:: MATERIAL SHOWN ::
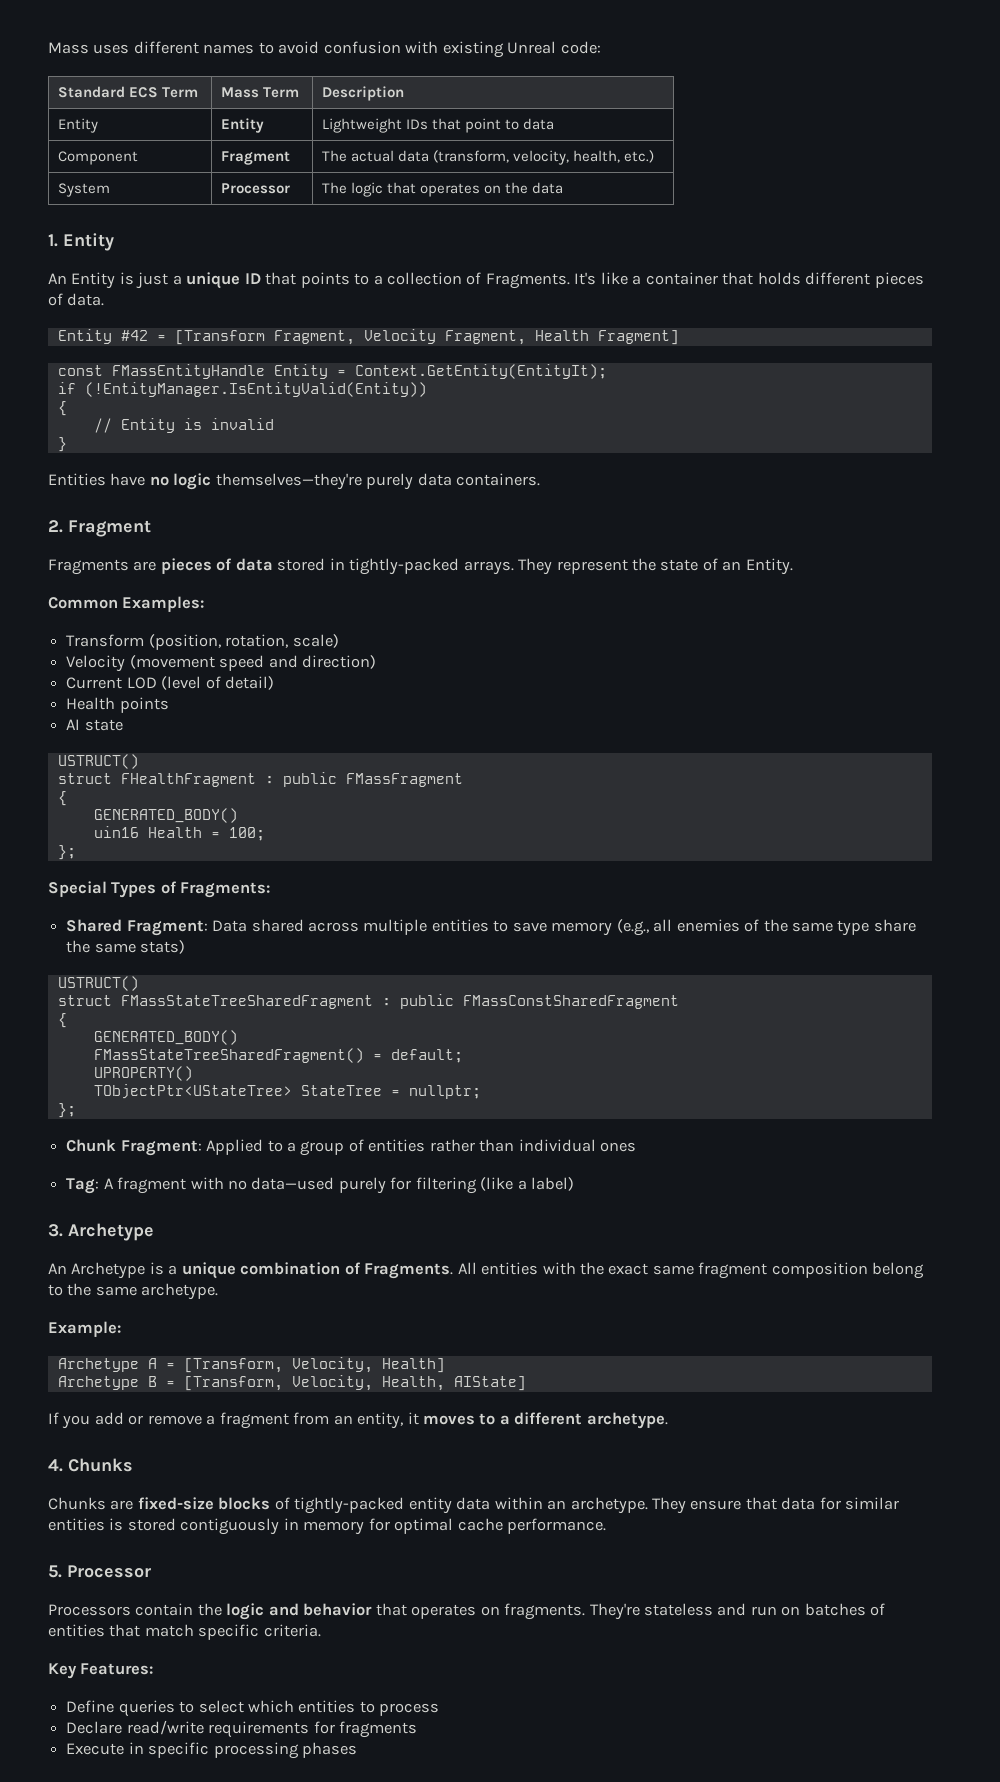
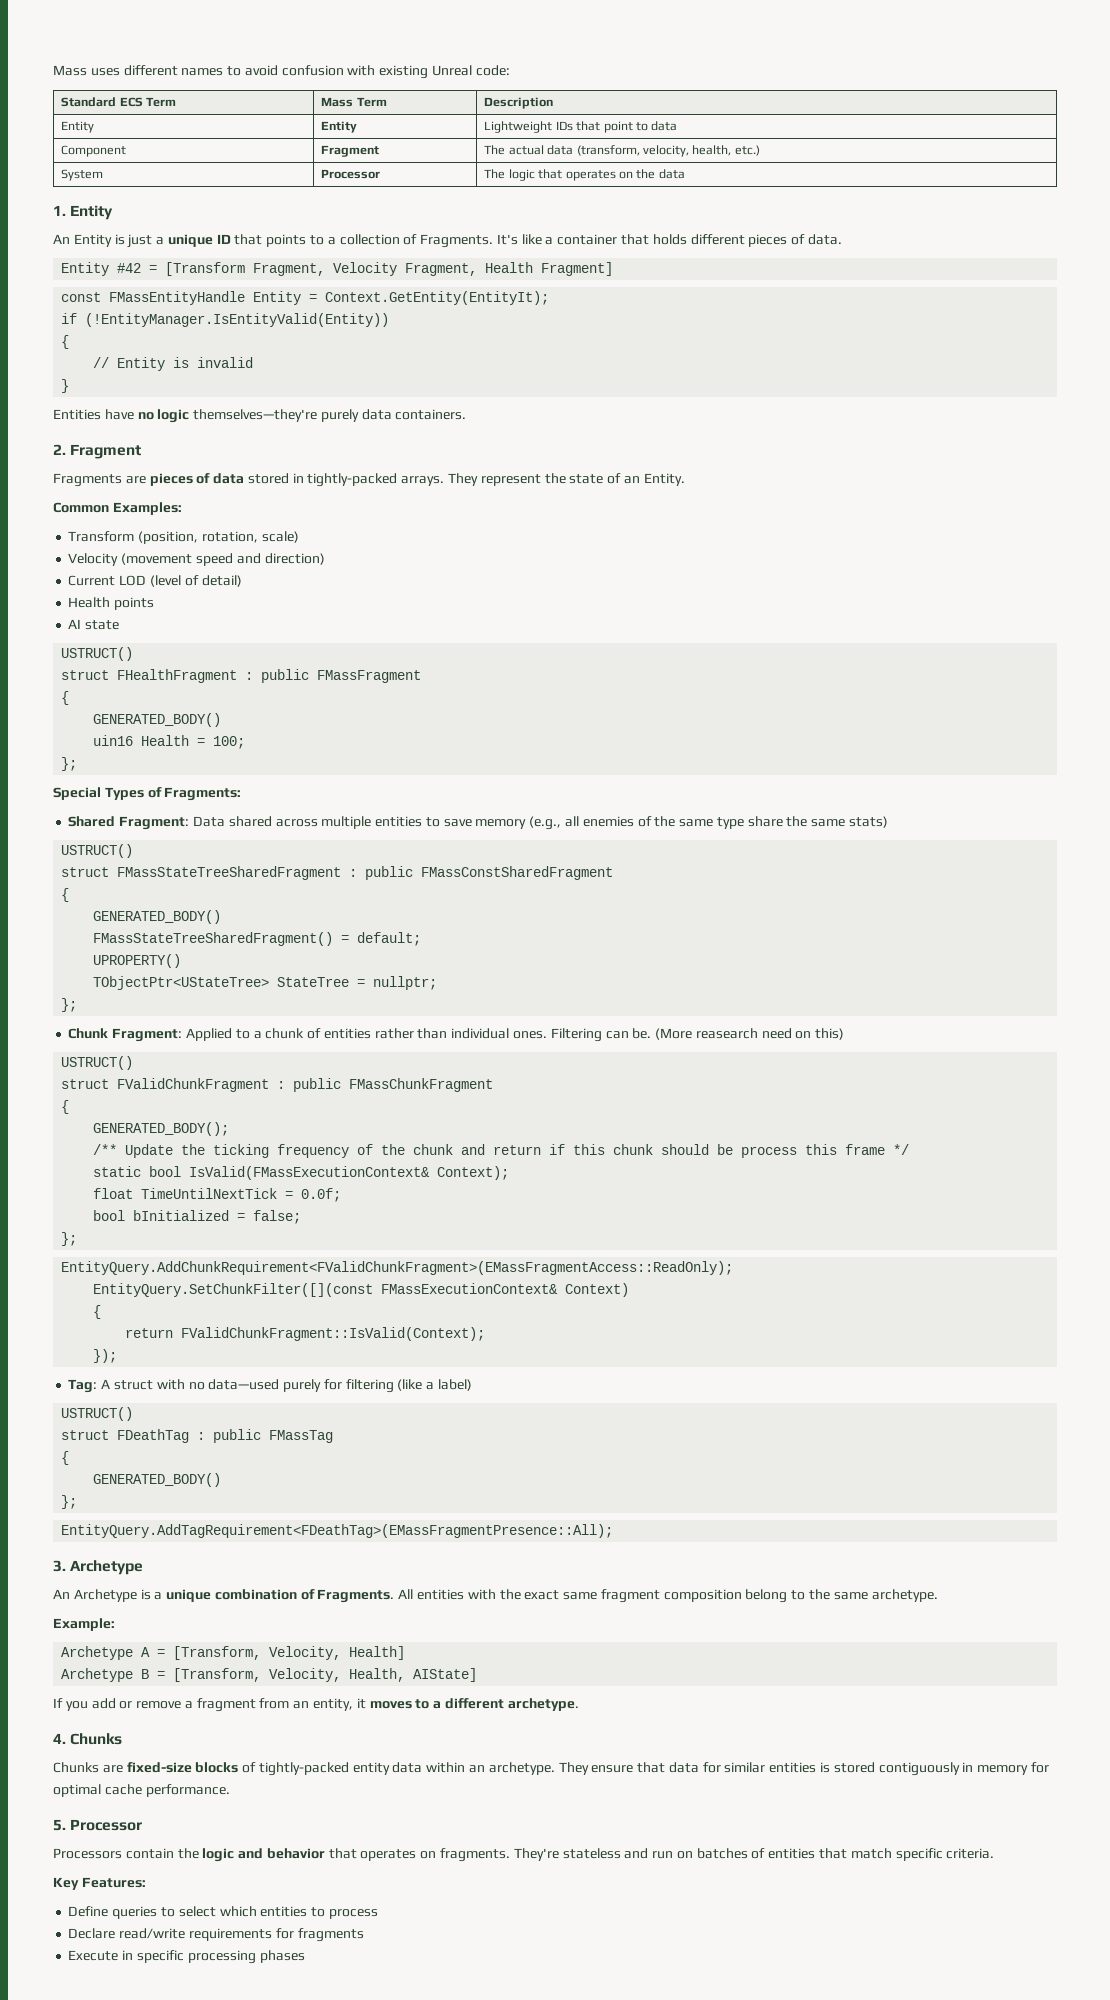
- Chunk Fragment: Applied to a group of entities rather than individual ones
+ Chunk Fragment: Applied to a chunk of entities rather than individual ones. Filtering can be. (More reasearch need on this)
+ USTRUCT()
+ struct FValidChunkFragment : public FMassChunkFragment
+ {
+ GENERATED_BODY();
+ /** Update the ticking frequency of the chunk and return if this chunk should be process this frame */
+ static bool IsValid(FMassExecutionContext& Context);
+ float TimeUntilNextTick = 0.0f;
+ bool bInitialized = false;
+ };
+ EntityQuery.AddChunkRequirement<FValidChunkFragment>(EMassFragmentAccess::ReadOnly);
+ EntityQuery.SetChunkFilter([](const FMassExecutionContext& Context)
+ {
+ return FValidChunkFragment::IsValid(Context);
+ });
- Tag: A fragment with no data—used purely for filtering (like a label)
+ Tag: A struct with no data—used purely for filtering (like a label)
+ USTRUCT()
+ struct FDeathTag : public FMassTag
+ {
+ GENERATED_BODY()
+ };
+ EntityQuery.AddTagRequirement<FDeathTag>(EMassFragmentPresence::All);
:::
▶ TASK BRIEF
Report every line of the records that contains the word "FDeathTag".

▶ YOUR RESPONSE
+ struct FDeathTag : public FMassTag
+ EntityQuery.AddTagRequirement<FDeathTag>(EMassFragmentPresence::All);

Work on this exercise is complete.